Data records:
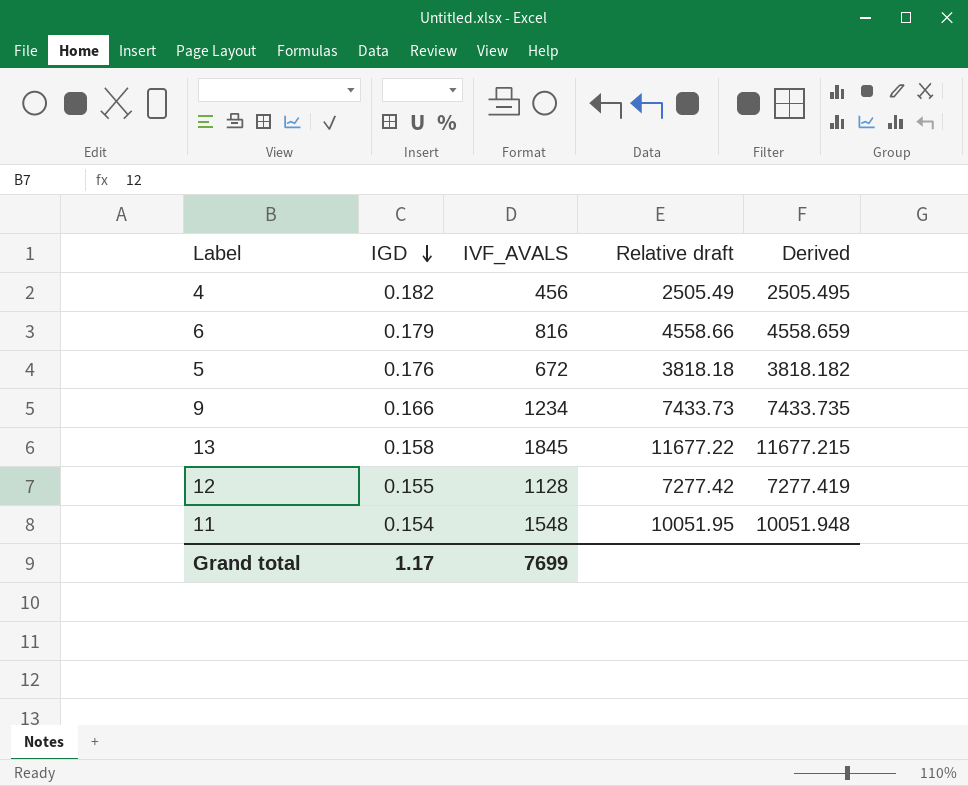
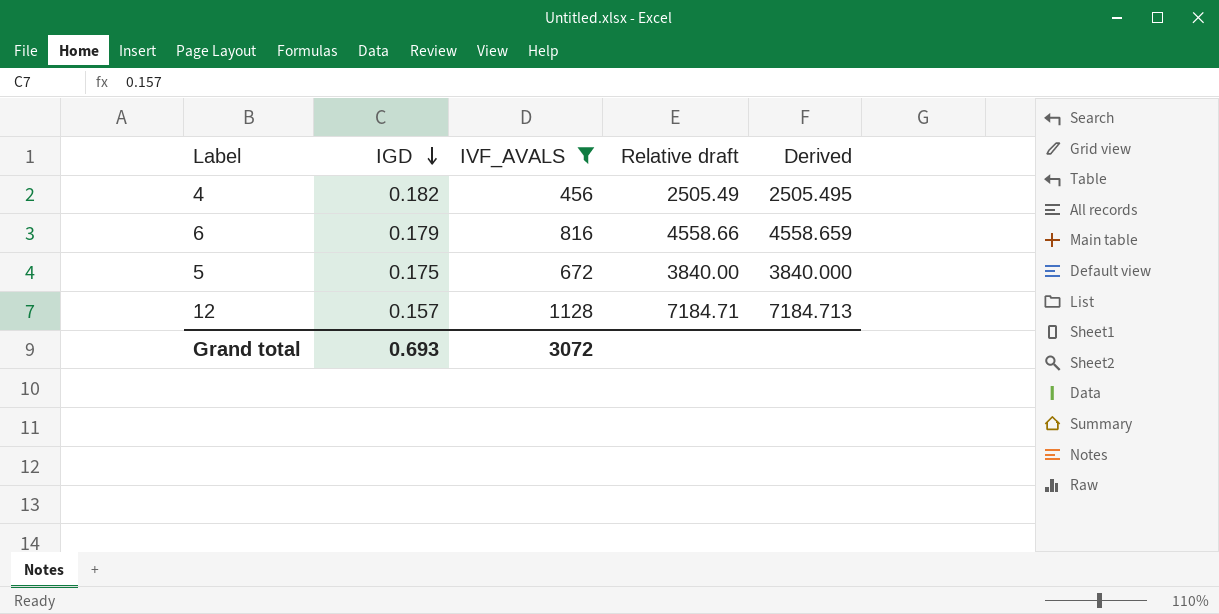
filter: none -> IVF_AVALS <= 1128
5 | IGD: 0.176 -> 0.175
5 | Relative draft: 3818.18 -> 3840.00
5 | Derived: 3818.182 -> 3840.000
12 | IGD: 0.155 -> 0.157
12 | Relative draft: 7277.42 -> 7184.71
12 | Derived: 7277.419 -> 7184.713
Grand total | IGD: 1.17 -> 0.693
Grand total | IVF_AVALS: 7699 -> 3072

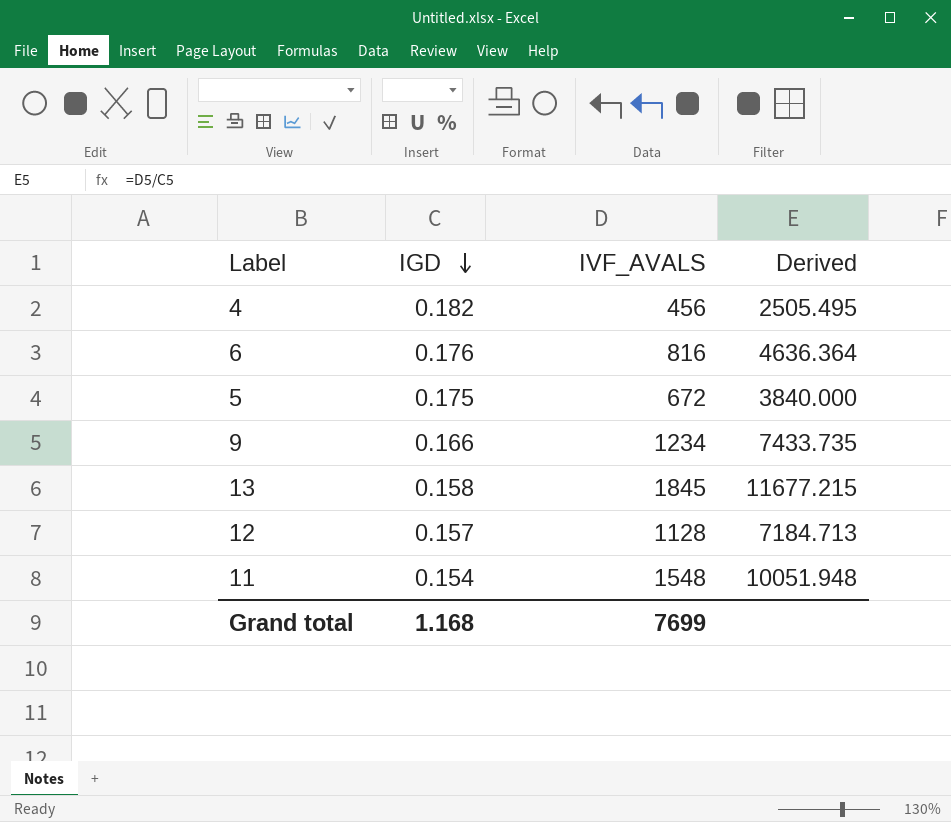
filter: IVF_AVALS <= 1128 -> none
column Relative draft | formula: [IVF_AVALS] / [IGD] -> none
6 | IGD: 0.179 -> 0.176
6 | Derived: 4558.659 -> 4636.364
Grand total | IGD: 0.693 -> 1.168
Grand total | IVF_AVALS: 3072 -> 7699

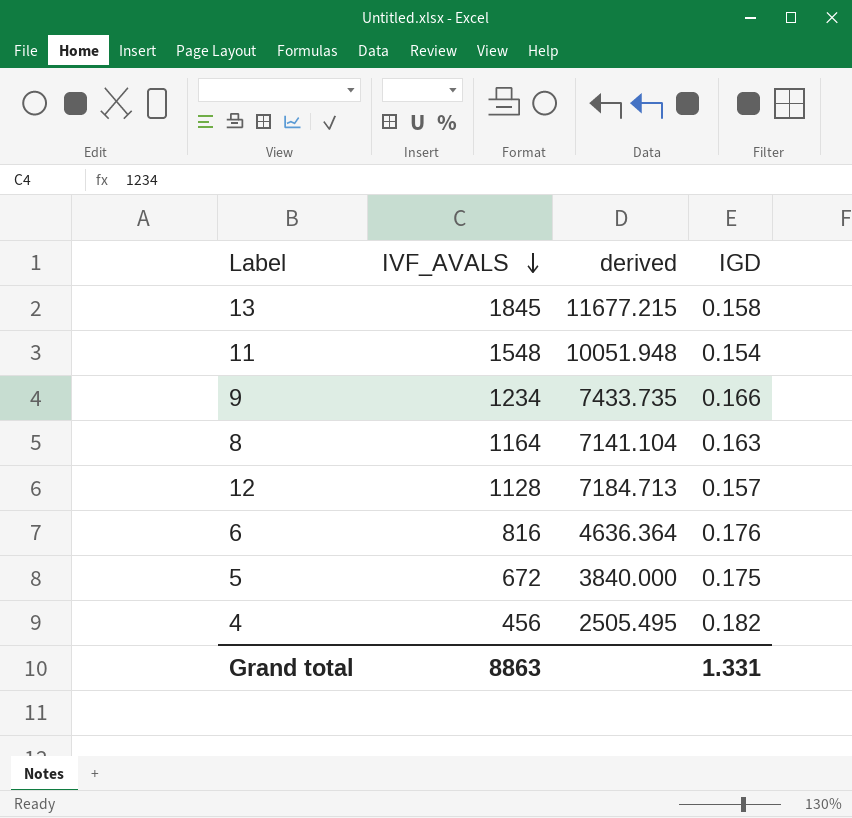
row order: IGD descending -> IVF_AVALS descending
column name: Derived -> derived
column IGD | position: 2 -> 4
row 8: none -> 1164 | 7141.104 | 0.163
Grand total | IVF_AVALS: 7699 -> 8863
Grand total | IGD: 1.168 -> 1.331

Your goal: Each line above that contains "none" must be copied out.

Answer to the exercise:
filter: none -> IVF_AVALS <= 1128
filter: IVF_AVALS <= 1128 -> none
column Relative draft | formula: [IVF_AVALS] / [IGD] -> none
row 8: none -> 1164 | 7141.104 | 0.163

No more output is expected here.